==== Record extracts

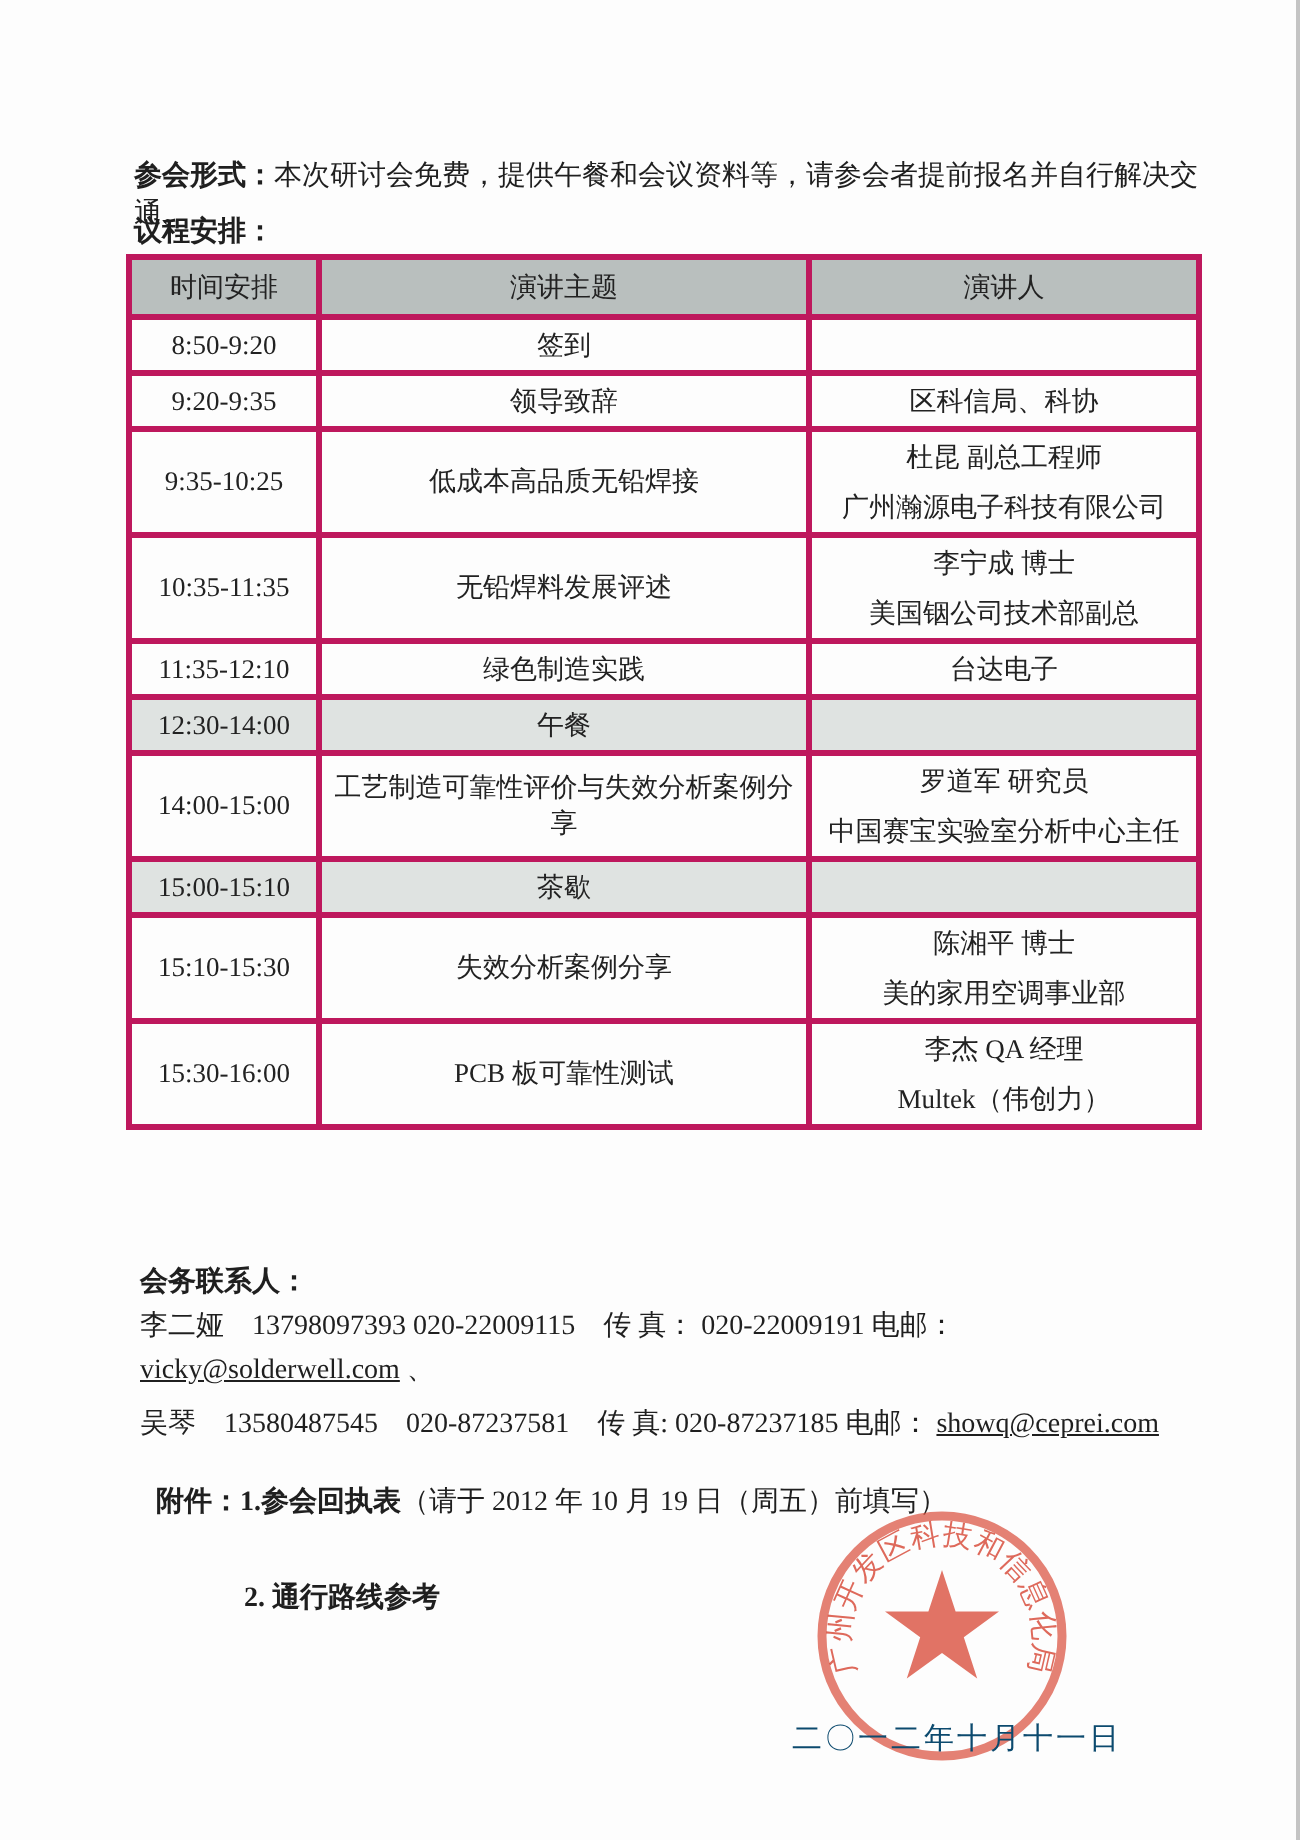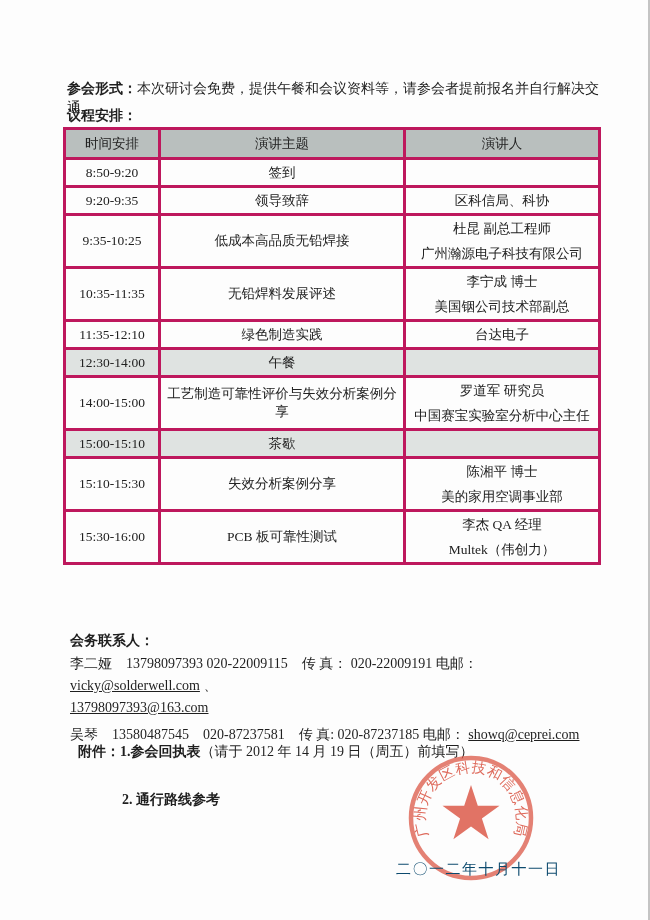--- a/index.html
+++ b/index.html
@@ -145,7 +145,6 @@
     <div class="heading">会务联系人：</div>
     <div>
         <div class="cline"><span>李二娅　13798097393 020-22009115　传 真： 020-22009191 电邮： </span><span class="email">vicky@solderwell.com</span><span> 、</span></div>
-        <div class="cline"><span class="email">13798097393@163.com</span></div>
         <div class="cline gap"><span>吴琴　13580487545　020-87237581　传 真: 020-87237185 电邮： </span><span class="email">showq@ceprei.com</span></div>
       </div>
   </div>

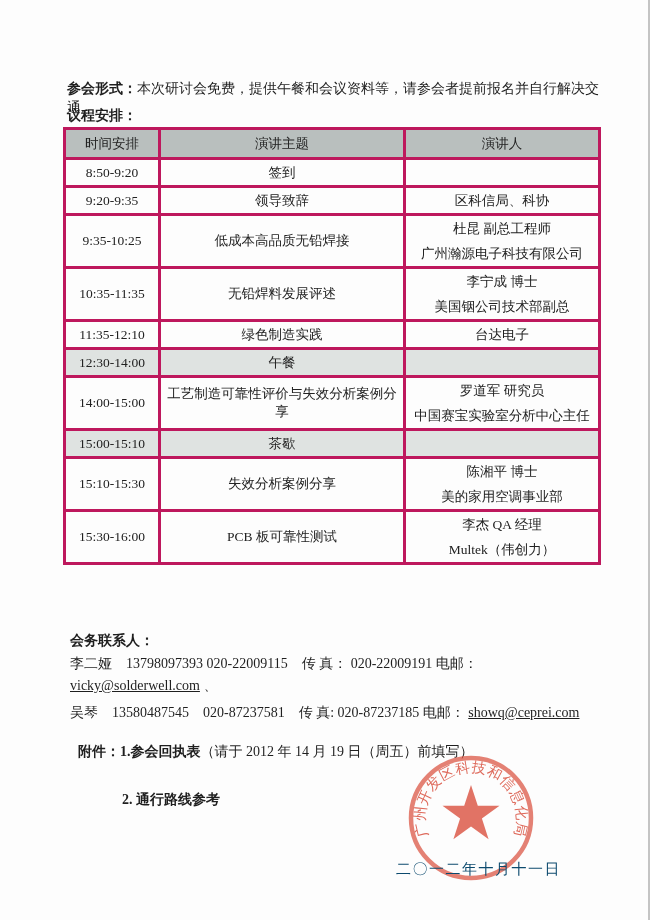--- a/index.html
+++ b/index.html
@@ -151,7 +151,7 @@
 
   <div class="attachments">
     <div>
-      <span class="bold">附件：</span><span class="bold">1.参会回执表</span><span>（请于 2012 年 14 月 19 日（周五）前填写）</span>
+      <span class="bold">附件：</span><span class="bold">1.参会回执表</span><span>（请于 2012 年 10 月 19 日（周五）前填写）</span>
     </div>
     <div class="indent bold">2. 通行路线参考</div>
   </div>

========

Leave out the pictures, and retype exactly the lines from the one containing "真: 020-87237185 电邮：" through the last line of the data above, no more and no less.

Task solution =>
         <div class="cline gap"><span>吴琴　13580487545　020-87237581　传 真: 020-87237185 电邮： </span><span class="email">showq@ceprei.com</span></div>
       </div>
   </div>

--- a/index.html
+++ b/index.html
@@ -151,7 +151,7 @@
 
   <div class="attachments">
     <div>
-      <span class="bold">附件：</span><span class="bold">1.参会回执表</span><span>（请于 2012 年 14 月 19 日（周五）前填写）</span>
+      <span class="bold">附件：</span><span class="bold">1.参会回执表</span><span>（请于 2012 年 10 月 19 日（周五）前填写）</span>
     </div>
     <div class="indent bold">2. 通行路线参考</div>
   </div>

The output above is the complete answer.